Mining is another mission that the P-3 community might shed. As many P-3 crews will admit, sending an Orion on a mine laying run into a surface-to-air missile nest would be murder. Shedding the mining mission, like abandoning the land attack mission, would free training time and dollars to devote to other, more important core missions.
Aficionados of mine warfare might counter by saying that P-3s should not give away the mission, but rather work more closely with tactical aircraft suppressing enemy air defenses and flying combat air patrol. Or they might say that P-3s weren't really meant to mine hostile waters offensively, but rather to mine friendly waters defensively. In both cases, however, the critics would be wrong. If Navy TacAir is available, there must be a carrier nearby-why not allow the trained munitions-droppers to plant the minefield? Or if a defensive minefield must be planted in friendly littorals, then why not plant it from a small surface ship?
As the Iranians have amply demonstrated, almost any small ship can plant a minefield. Furthermore, planting an offensive minefield is generally considered an act of war. If our nation were at war, one could bet that our leaders would provide for us the full range of mine delivery platforms and services, including the use of Air Force long-range bombers, each of which can drop several times as many mines as the Orion. Expending training resources on mine warfare, in my opinion, is a waste of P-3 resources.

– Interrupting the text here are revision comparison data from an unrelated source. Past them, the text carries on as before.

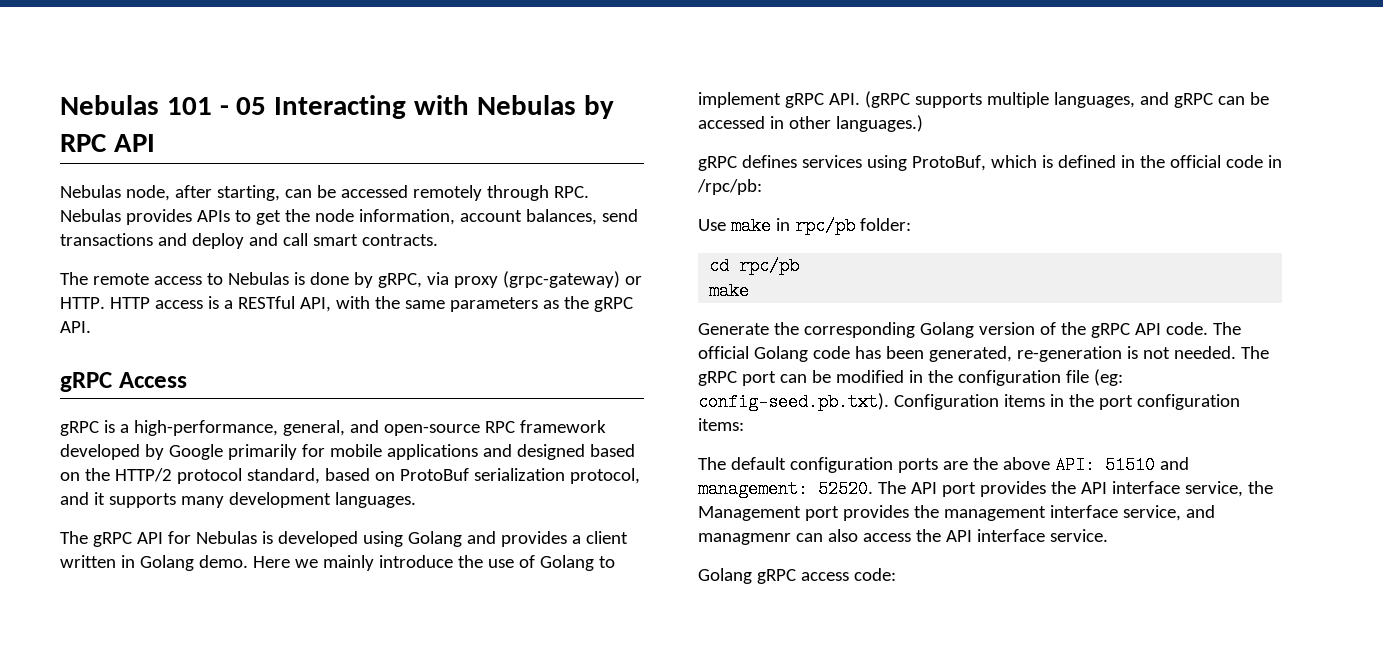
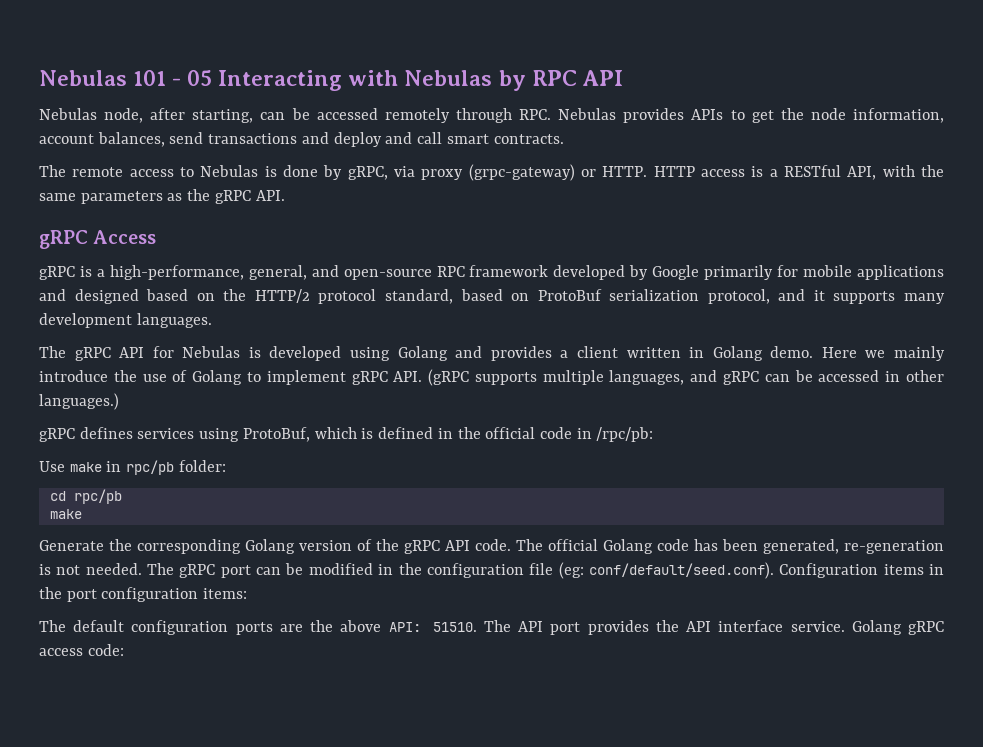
- The gRPC port can be modified in the configuration file (eg: config-seed.pb.txt). Configuration items in the port configuration items:
+ The gRPC port can be modified in the configuration file (eg: conf/default/seed.conf). Configuration items in the port configuration items:
- The default configuration ports are the above API: 51510 and management: 52520.
+ The default configuration ports are the above API: 51510.
- The API port provides the API interface service, the Management port provides the management interface service, and managmenr can also access the API interface service.
- Golang gRPC access code:
+ The API port provides the API interface service. Golang gRPC access code:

Counterdrug operations represent another expendable mission-albeit one the Navy has little control over. Each year, scores of P-3s fly thousands of hours to maintain a Caribbean surface plot, and to investigate and photograph suspicious vessels. Admittedly, executing this counter-narcotics mission perfectly matches the tactical surveillance role, but the counter-narcotics effort itself falls more into the category of law enforcement than training for war fighting. The Navy should encourage Congress to shift the counter-narcotic mission from the U.S. Navy P-3 community to appropriate law enforcement agencies.
Fear of losing resources remains the most valid criticism of narrowing the P-3's focus. Seasoned Washington veterans warn that if the community casts away missions, it will lose backers and funding. Rather than cling to missions simply to maintain budget levels, however, the community's leaders should redouble their efforts to proclaim the importance of our three core missions and to fight VP's bruising budget battles.
In the end, if our community chooses not to narrow our ever-growing expanse of missions, by default we will train to do everything-and risk doing nothing well. Thus, the challenge to our community is to debate now the value that our platform brings to each mission. Those that a P-3 crew might do well-ASW, tactical surveillance, and battle group support/convoy escort, in my opinion-we should keep. Those that another platform might better accomplish-land attack, mining, and counterdrug operations, to name three-we should give away.
As the U.S. Navy learned in World Wars I and II, submarine warfare can prove decisive, and the nation that allows its ASW defenses to atrophy does so at great peril.